The Future Of Big Data Science

Apache Spark: An open source tool is opening up new possibilities for Data Science

Apache Spark is the go-to tool for Data Science at scale. It is an open source, distributed computer platform which is the first tool in the Data Science toolbox which is built specifically with Data Science in mind. 

We all know that data volumes are growing at an alarming rate and in order to get the best value out of these datasets business need to be able to analyse the full breadth and depth of this data. Traditionally this has been achieved with the various NoSQL data-stores like Hadoop, MongoDb, ElasticSearch and countless others. What has been lacking is the ability to process this data for analytics. 

Analytics has either been achieved by writing complex MapReduce jobs or by picking particular aspects to analyse with Python or R. This works well in a lot of use cases, and typically a machine learning application only need be trained on a small part of the data or the feature engineering and population work means this happens naturally. However, when the need does arise to work with big datasets, (and this is only likely to grow), data science has been at a bit of a loss. That is no longer true with Apache Spark.

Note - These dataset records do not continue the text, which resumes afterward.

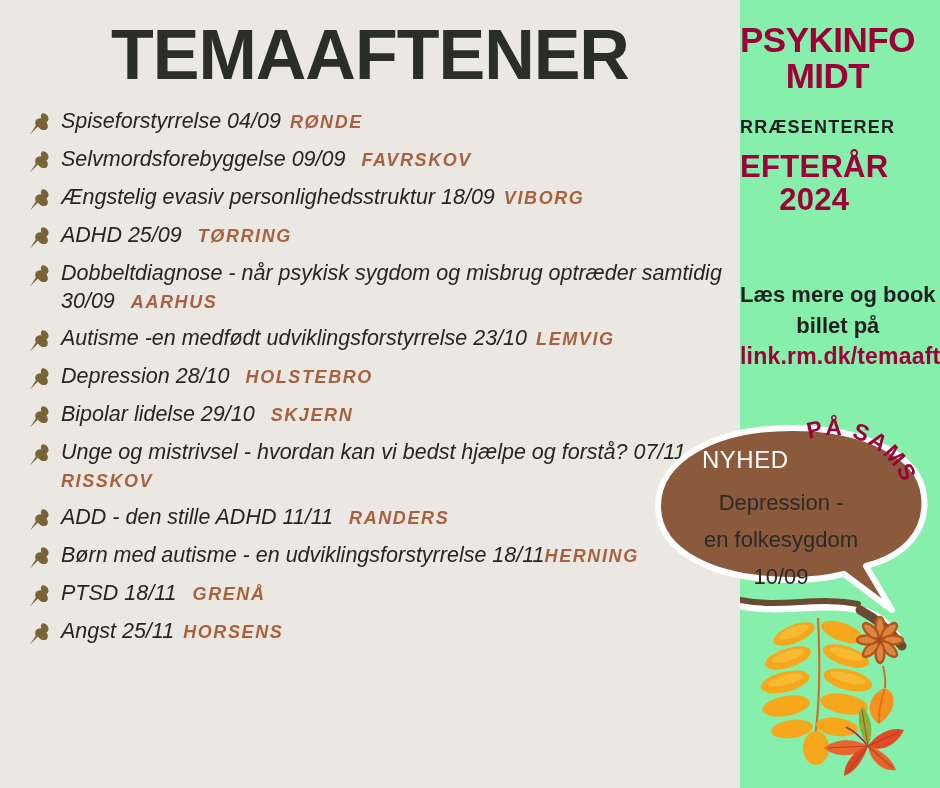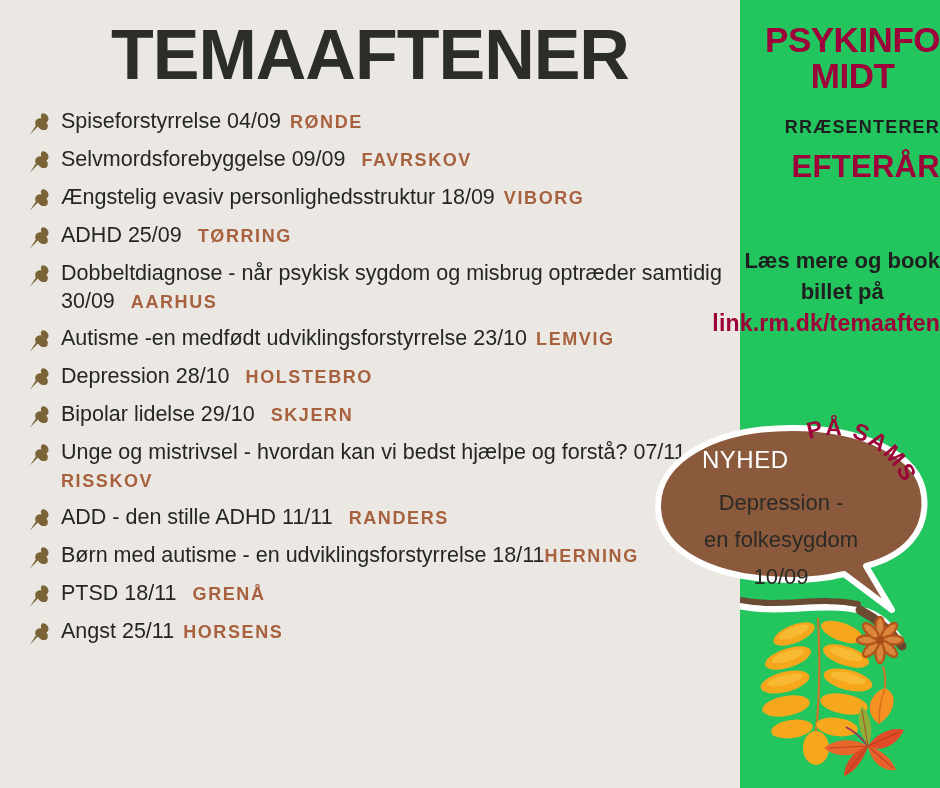--- a/index.html
+++ b/index.html
@@ -14,8 +14,8 @@
   
   .sidebar{
     position:absolute;top:0;right:0;width:200px;height:788px;
-    background:#22c55e;
-    display:flex;flex-direction:column;align-items:flex-end;
+    background:#86efac;
+    display:flex;flex-direction:column;align-items:flex-start;
     box-sizing:border-box;padding-top:22px;
   }
   .brand{

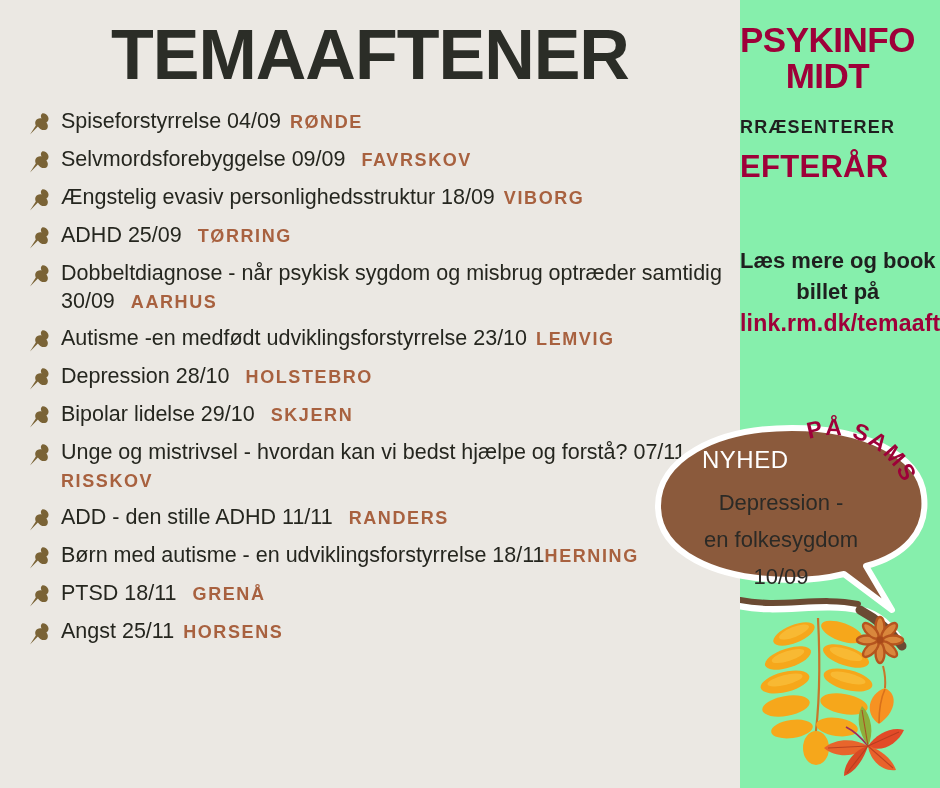--- a/index.html
+++ b/index.html
@@ -54,6 +54,7 @@
   .itext{
     color:#25261F;font-size:21.5px;line-height:1.30;
     padding-left:5px;
+    font-style:italic;
   }
   .itext .city{
     color:#A8613F;font-size:18px;letter-spacing:1.6px;font-weight:600;

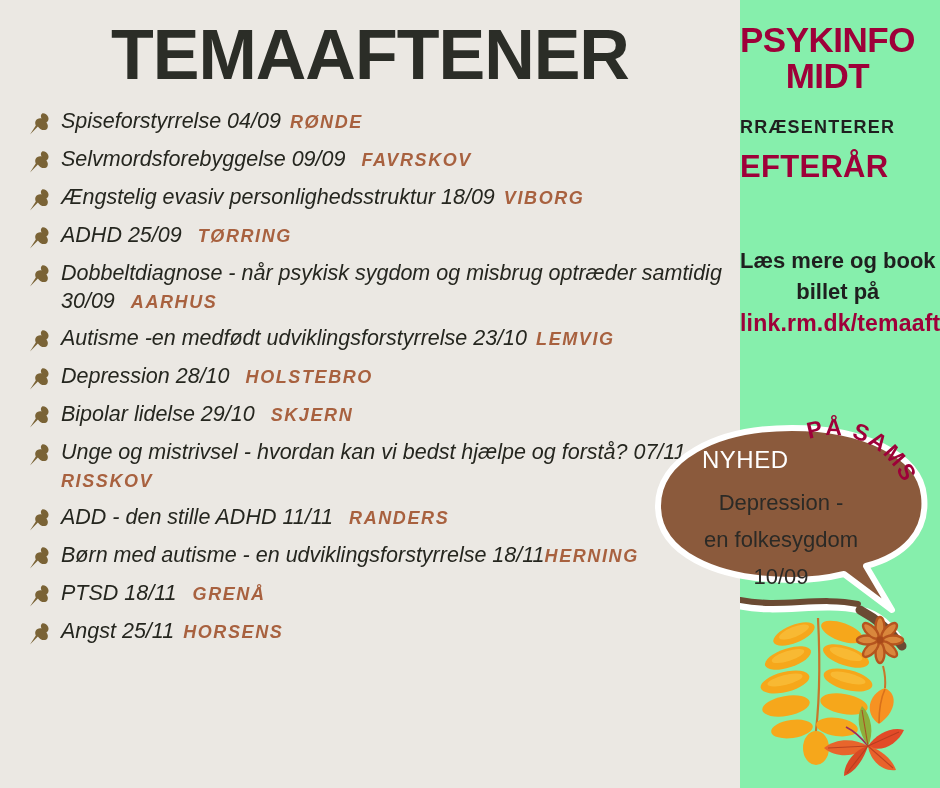--- a/index.html
+++ b/index.html
@@ -213,6 +213,7 @@
     <div class="presents">RRÆSENTERER</div>
     <div class="season">
       <div>EFTERÅR</div>
+      <div>2024</div>
     </div>
     <div class="readmore">
       <div>Læs mere og book</div>

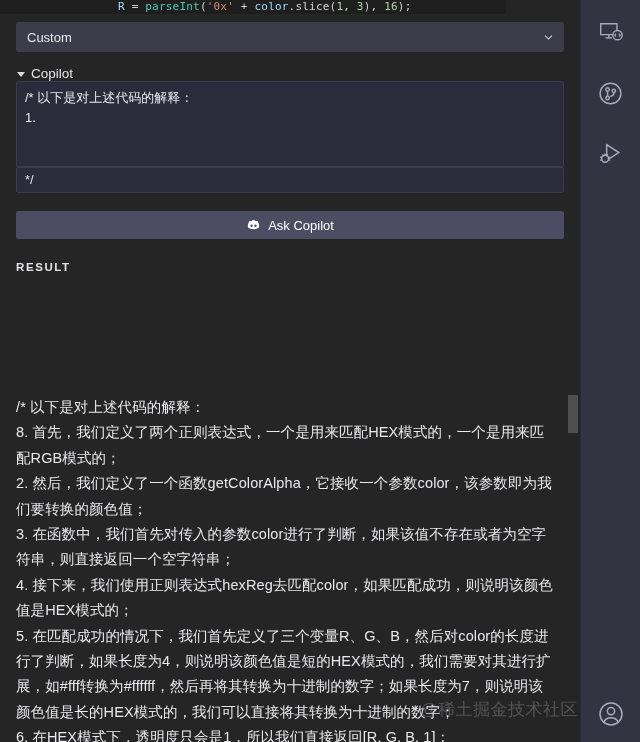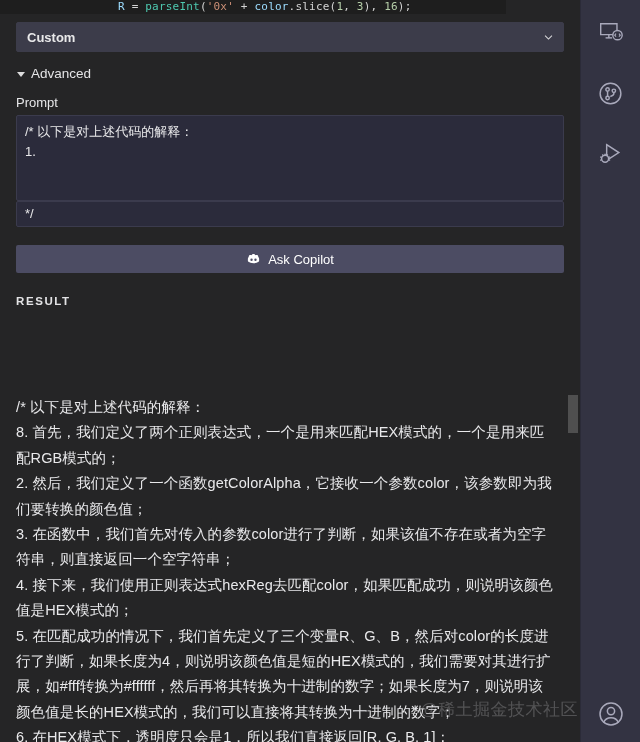--- a/index.html
+++ b/index.html
@@ -69,7 +69,6 @@
     color: #e9e9ea;
     font-size: 13px;
     cursor: pointer;
-    font-weight: bold;
   }
   .vs-select .chev {
     position: absolute;

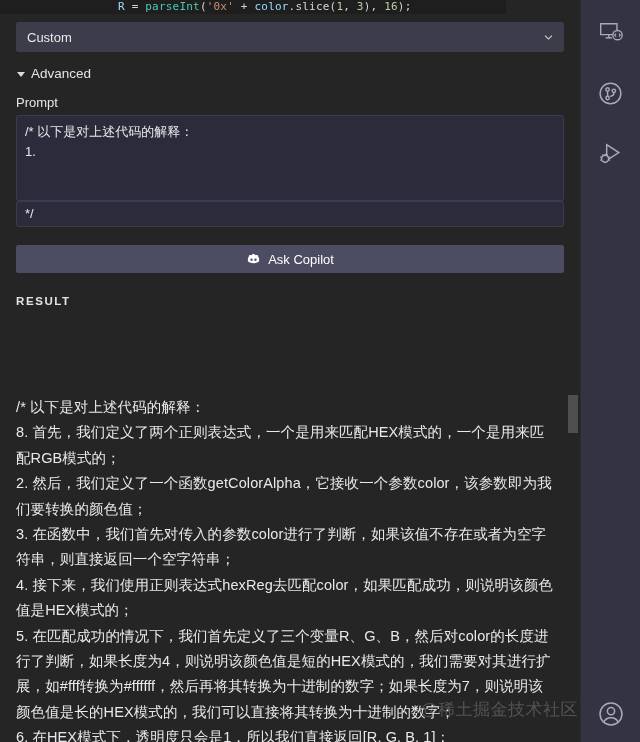--- a/index.html
+++ b/index.html
@@ -276,7 +276,7 @@
             <path d="M1 3 L9 3 L5 8 Z"></path>
           </svg>
         </span>
-        <span>Advanced</span>
+        <span>Copilot</span>
       </div>
 
       <div class="field-label">Prompt</div>

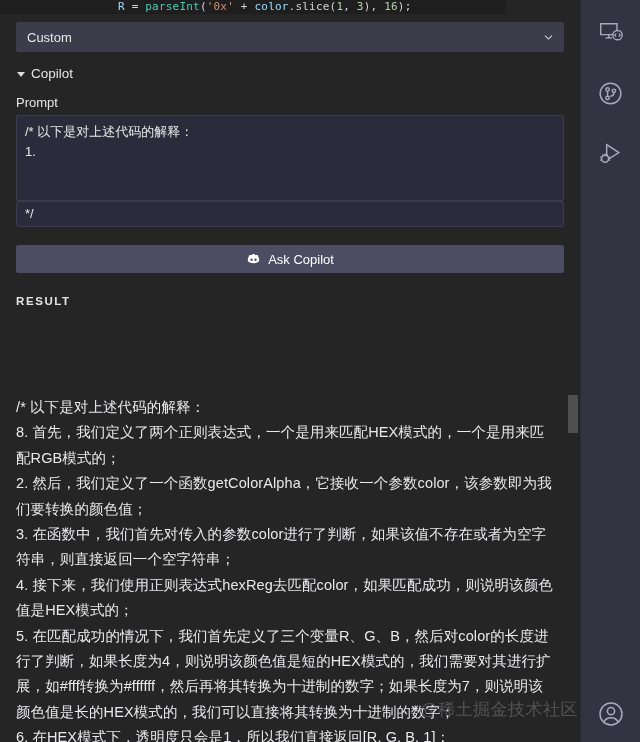--- a/index.html
+++ b/index.html
@@ -279,7 +279,6 @@
         <span>Copilot</span>
       </div>
 
-      <div class="field-label">Prompt</div>
       <div class="vs-textarea">/* 以下是对上述代码的解释：
 1. </div>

Spark is different from the myriad other solutions to this problem because it allows Data Scientists to develop simple code to perform distributed computing, and the functionality available in Spark is growing at an incredible rate. 

Much has been made in the Data Science community around Spark’s ability to train Machine Learning models at scale, and this is a key benefit, but the real value comes from being able to put an entire analytics pipeline into spark, right from the data ingestion and ETL processes, through the data wrangling and feature engineering processes through to training and execution of models. What's more with spark streaming and graphx spark can provide a much more complete analytics solution.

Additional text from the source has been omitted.